Чтение книги "Архитектура и иконография. «Тело символа» в зеркале классической методологии" (страница 78)

   Иконография как система методов: схемы и угрозы

   Сама практика иконографического анализа сформировала «проверенную схему» последовательных исследовательских действий. Схема подразумевает:
   – уяснение исторического значения мотива – с точки зрения времени (момент проявления, расцвет, упадок и т.д.), пространственного распространения (среди стран и среди народов);
   – источники происхождения мотива – письменные (Писание, богословие, гимнография т.д.) и изобразительные (образцы, предшествующие образы и т.д.);
   – трансформации тем (различные типы мотивов, типы формальной организации).
   Но главное не эта, в-общем-то, очевидная схема, а то, что при всей ее неизбежности, устойчивости и надежности иконография, тем не менее, постоянно подвергается угрозам со стороны по крайней мере четырех проблем:
   – сверхинтерпретация (далеко идущие обобщения на основании недостаточного количества данных);
   – предрешенная интерпретация (ее связь с позицией интерпретатора и игнорирование исторических обстоятельств);
   – отрыв от художественного (равнодушие к ценностному статусу произведения перед лицом задач расшифровки содержания); – отрыв от целостности (частность, деталь без учета ее места в целостности большего порядка).
   Последний пункт особенно полезен для размышления, так как в нем сокрыта сама суть художественного: понимание отдельного мотива в корне меняется, если он соотносится с целостными структурами, как, например, всякого рода демонические образы, смысл которых зависит от «места и веса в архитектоническом порядке церковного здания и в совершающемся в нем культе»[910]. То есть существуют уровни целостности, открываемые и усваиваемые зрением: от «единичности мотива» взгляд переходит к «целостности отдельного архитектурного элемента» и наконец к «целостности церковного здания». Но одновременно интерпретация должна учитывать еще два уровня: целостность самого мотива и целостность его наглядного оформления (Gestaltung).
   Так, незаметно, иконография обретает все признаки структурного анализа, точнее говоря, конечно же, гештальт-анализа, предполагающего уровни и элементы членения, их взаимодействие, их интеграцию и их встраивание в единство следующего порядка или уровня.

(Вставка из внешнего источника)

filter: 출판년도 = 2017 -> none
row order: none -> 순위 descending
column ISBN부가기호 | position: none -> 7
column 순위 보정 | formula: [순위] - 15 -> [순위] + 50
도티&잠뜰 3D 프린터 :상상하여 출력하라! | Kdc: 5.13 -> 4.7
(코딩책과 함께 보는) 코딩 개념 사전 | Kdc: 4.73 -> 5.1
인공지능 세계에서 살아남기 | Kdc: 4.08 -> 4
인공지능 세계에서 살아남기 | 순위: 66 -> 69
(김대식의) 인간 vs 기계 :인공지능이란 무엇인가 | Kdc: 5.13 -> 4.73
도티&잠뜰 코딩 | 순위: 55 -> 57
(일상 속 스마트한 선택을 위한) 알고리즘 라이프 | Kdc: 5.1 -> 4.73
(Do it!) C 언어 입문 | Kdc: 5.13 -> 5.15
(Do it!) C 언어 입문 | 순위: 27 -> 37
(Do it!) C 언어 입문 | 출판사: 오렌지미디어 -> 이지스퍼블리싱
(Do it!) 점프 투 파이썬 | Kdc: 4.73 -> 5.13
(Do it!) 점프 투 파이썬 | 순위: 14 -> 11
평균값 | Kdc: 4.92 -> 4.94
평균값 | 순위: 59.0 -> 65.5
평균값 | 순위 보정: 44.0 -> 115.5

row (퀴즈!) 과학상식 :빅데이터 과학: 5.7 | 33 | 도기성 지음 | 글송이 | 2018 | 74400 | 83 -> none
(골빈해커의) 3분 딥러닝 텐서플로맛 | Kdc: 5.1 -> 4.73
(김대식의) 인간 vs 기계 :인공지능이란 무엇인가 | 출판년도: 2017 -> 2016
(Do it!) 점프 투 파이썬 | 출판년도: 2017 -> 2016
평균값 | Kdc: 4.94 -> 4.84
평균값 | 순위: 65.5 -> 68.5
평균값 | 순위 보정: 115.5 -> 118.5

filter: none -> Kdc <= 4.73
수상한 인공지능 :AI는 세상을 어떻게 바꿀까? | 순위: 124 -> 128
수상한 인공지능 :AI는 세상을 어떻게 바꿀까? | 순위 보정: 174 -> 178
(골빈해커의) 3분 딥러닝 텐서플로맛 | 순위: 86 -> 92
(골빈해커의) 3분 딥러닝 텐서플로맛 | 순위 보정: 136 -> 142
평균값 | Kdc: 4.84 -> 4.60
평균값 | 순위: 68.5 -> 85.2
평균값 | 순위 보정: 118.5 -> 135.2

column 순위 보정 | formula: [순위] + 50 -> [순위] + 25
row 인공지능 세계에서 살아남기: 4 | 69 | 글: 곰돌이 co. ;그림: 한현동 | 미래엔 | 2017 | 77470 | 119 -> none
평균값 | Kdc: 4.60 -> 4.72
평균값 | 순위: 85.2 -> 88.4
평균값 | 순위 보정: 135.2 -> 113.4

Специфика этого подхода, как видно и в изложении Лютцелера, заключается в том, что подобные структурные уровни не суть некоторые логические сущности, они представляют собой содержание уже зрительного опыта, имеющего тоже свои структуры, которые регулируют не только перцептивную, но и концептивную содержательность.
   И, что естественно, вся эта заманчивая проблематика иллюстрируется и истолковывается на основании теоретических взглядов Панофского, взятого в своем раннем – еще немецко-язычном – обличье.
   Следует, правда, заметить, что сам Лютцелер – и это характеристика уже его собственных теоретических взглядов – в контексте иконографической проблематики предпочитает не употреблять термин «структура». Нелишне, кстати, сказать, что и ранний Панофский тоже обходится без него.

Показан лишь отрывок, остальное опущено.